• [EXERCISE DESCRIPTION]:
One number is the whole answer: the tally of lines in the records that include the word "hbtn".

---------- SUPPLIED RECORDS

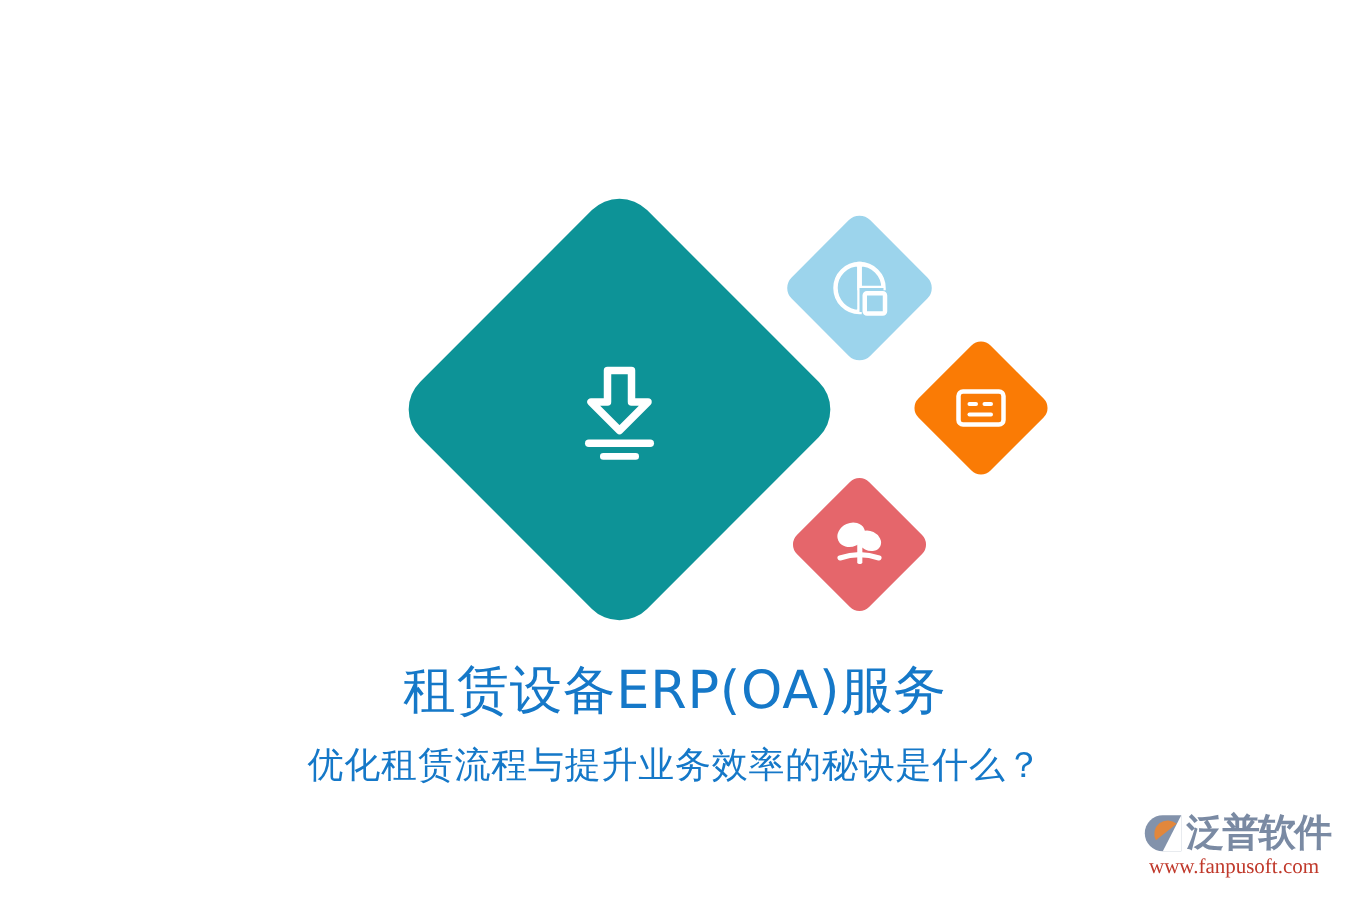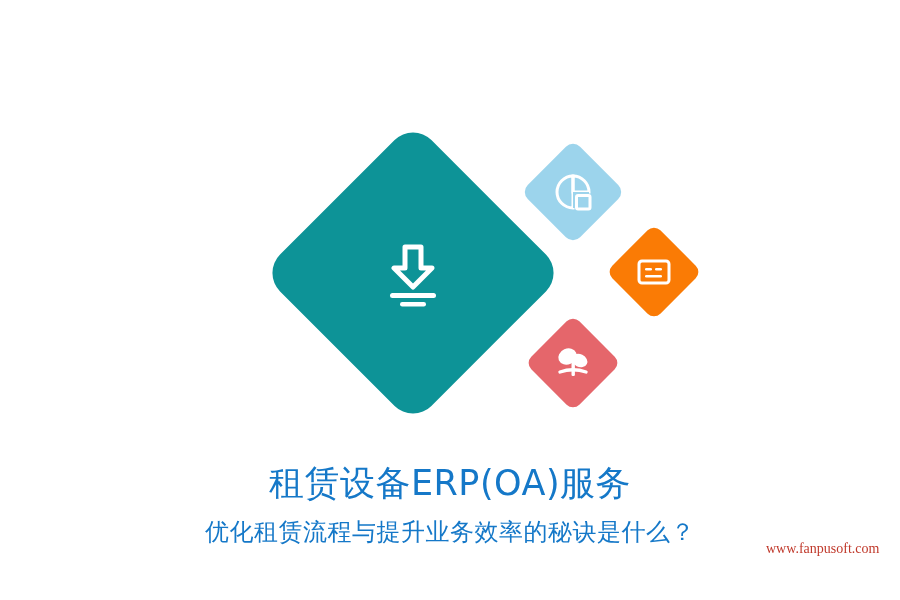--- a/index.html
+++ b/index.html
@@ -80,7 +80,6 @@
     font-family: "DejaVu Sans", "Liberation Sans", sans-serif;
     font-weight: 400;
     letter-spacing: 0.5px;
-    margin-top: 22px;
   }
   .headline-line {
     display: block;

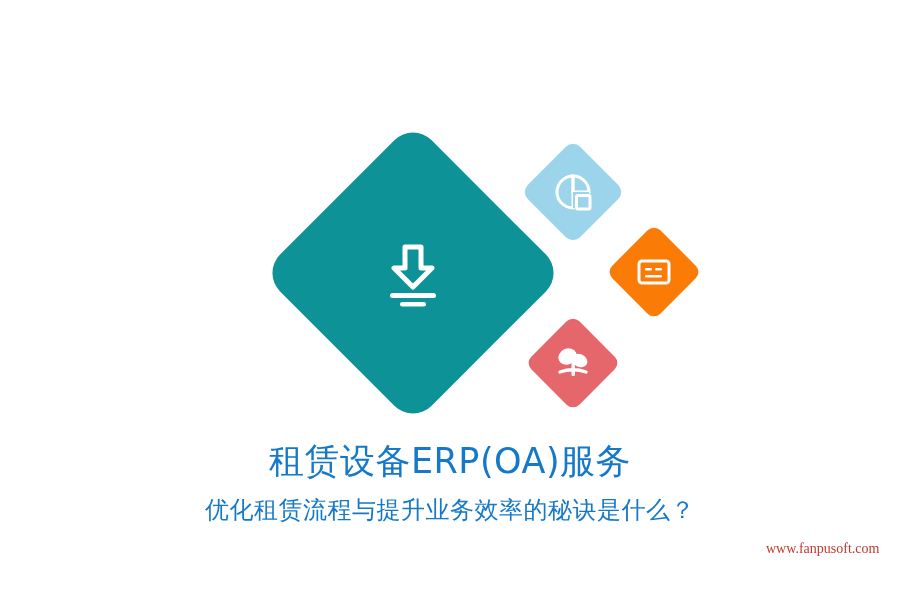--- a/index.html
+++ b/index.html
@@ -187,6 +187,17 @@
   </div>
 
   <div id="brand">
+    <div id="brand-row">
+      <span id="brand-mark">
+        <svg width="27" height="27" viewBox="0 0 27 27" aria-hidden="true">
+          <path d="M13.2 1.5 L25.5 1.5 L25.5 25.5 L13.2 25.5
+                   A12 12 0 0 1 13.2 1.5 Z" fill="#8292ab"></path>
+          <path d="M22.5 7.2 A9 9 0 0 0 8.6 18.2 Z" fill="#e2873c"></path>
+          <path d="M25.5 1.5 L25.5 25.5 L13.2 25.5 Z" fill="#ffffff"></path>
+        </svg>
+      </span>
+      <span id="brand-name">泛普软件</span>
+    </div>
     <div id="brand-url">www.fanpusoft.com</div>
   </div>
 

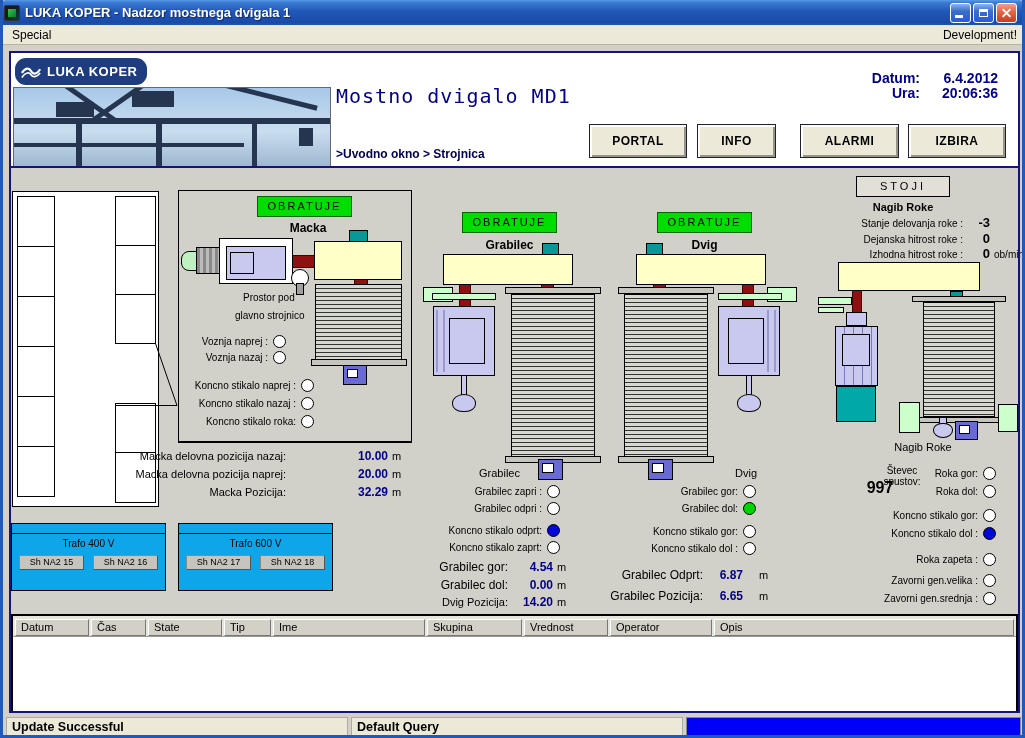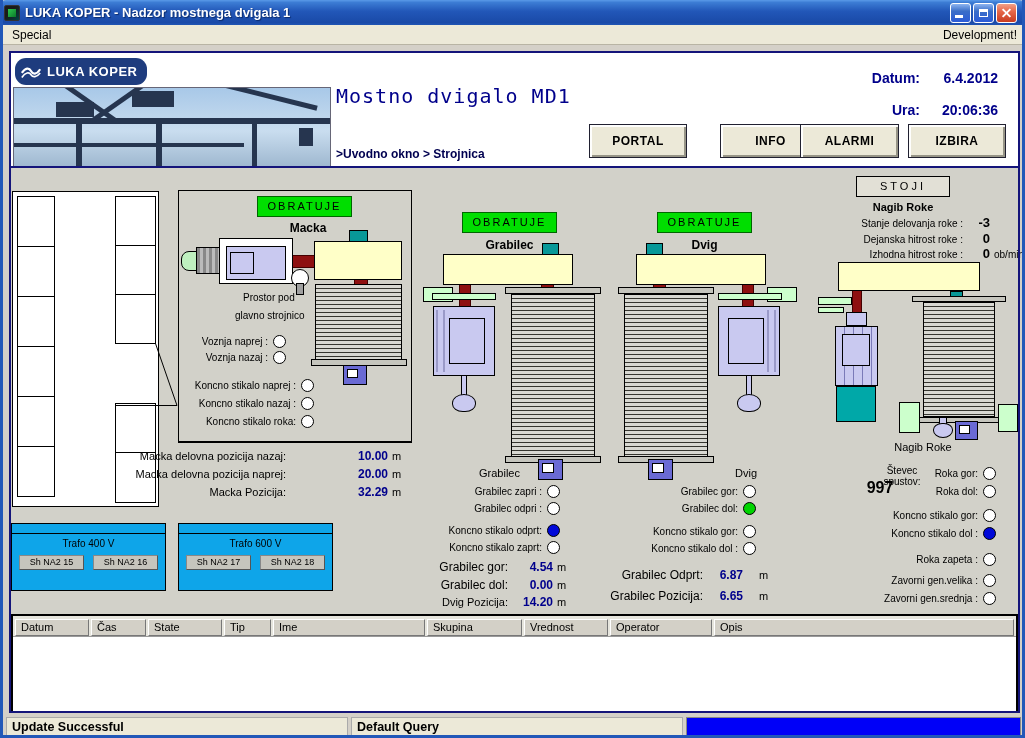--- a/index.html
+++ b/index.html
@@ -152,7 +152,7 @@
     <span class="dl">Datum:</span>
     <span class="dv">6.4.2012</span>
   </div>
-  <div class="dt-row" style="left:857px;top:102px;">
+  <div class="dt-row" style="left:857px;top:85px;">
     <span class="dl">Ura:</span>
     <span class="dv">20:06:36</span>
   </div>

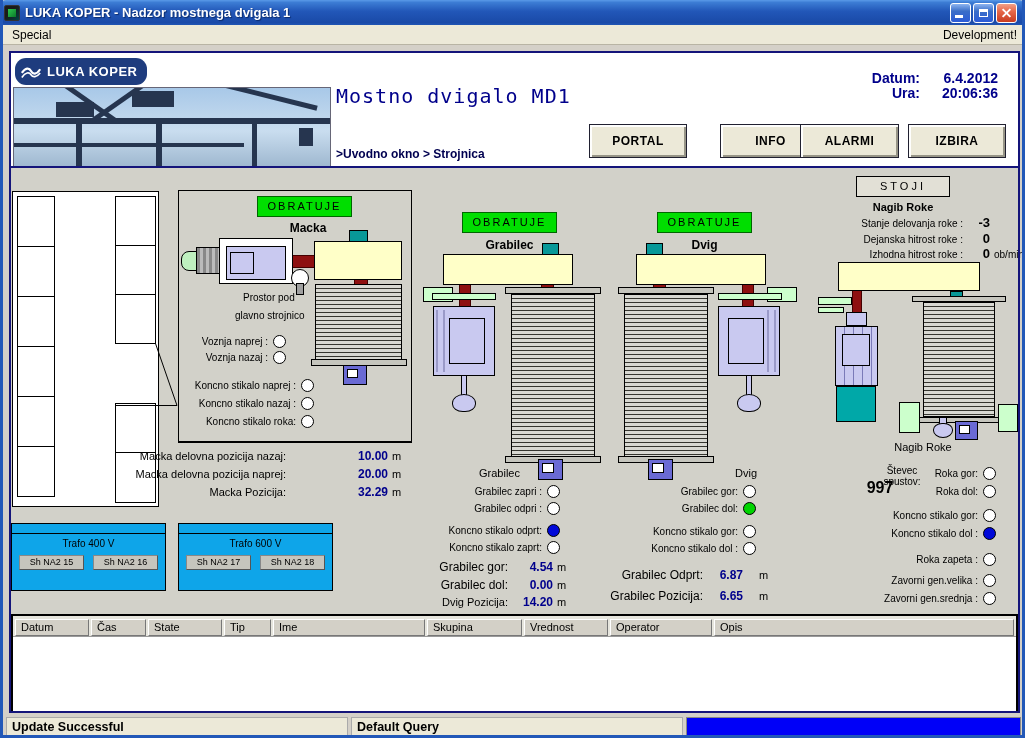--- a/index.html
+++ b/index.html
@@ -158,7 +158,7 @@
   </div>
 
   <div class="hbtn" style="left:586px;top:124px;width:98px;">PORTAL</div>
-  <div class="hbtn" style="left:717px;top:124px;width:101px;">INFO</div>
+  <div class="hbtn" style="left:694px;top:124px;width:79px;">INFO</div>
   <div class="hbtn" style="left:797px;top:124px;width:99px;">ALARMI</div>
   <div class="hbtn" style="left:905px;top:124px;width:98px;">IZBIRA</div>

--------------------

• [ANSWER SPACE]:
5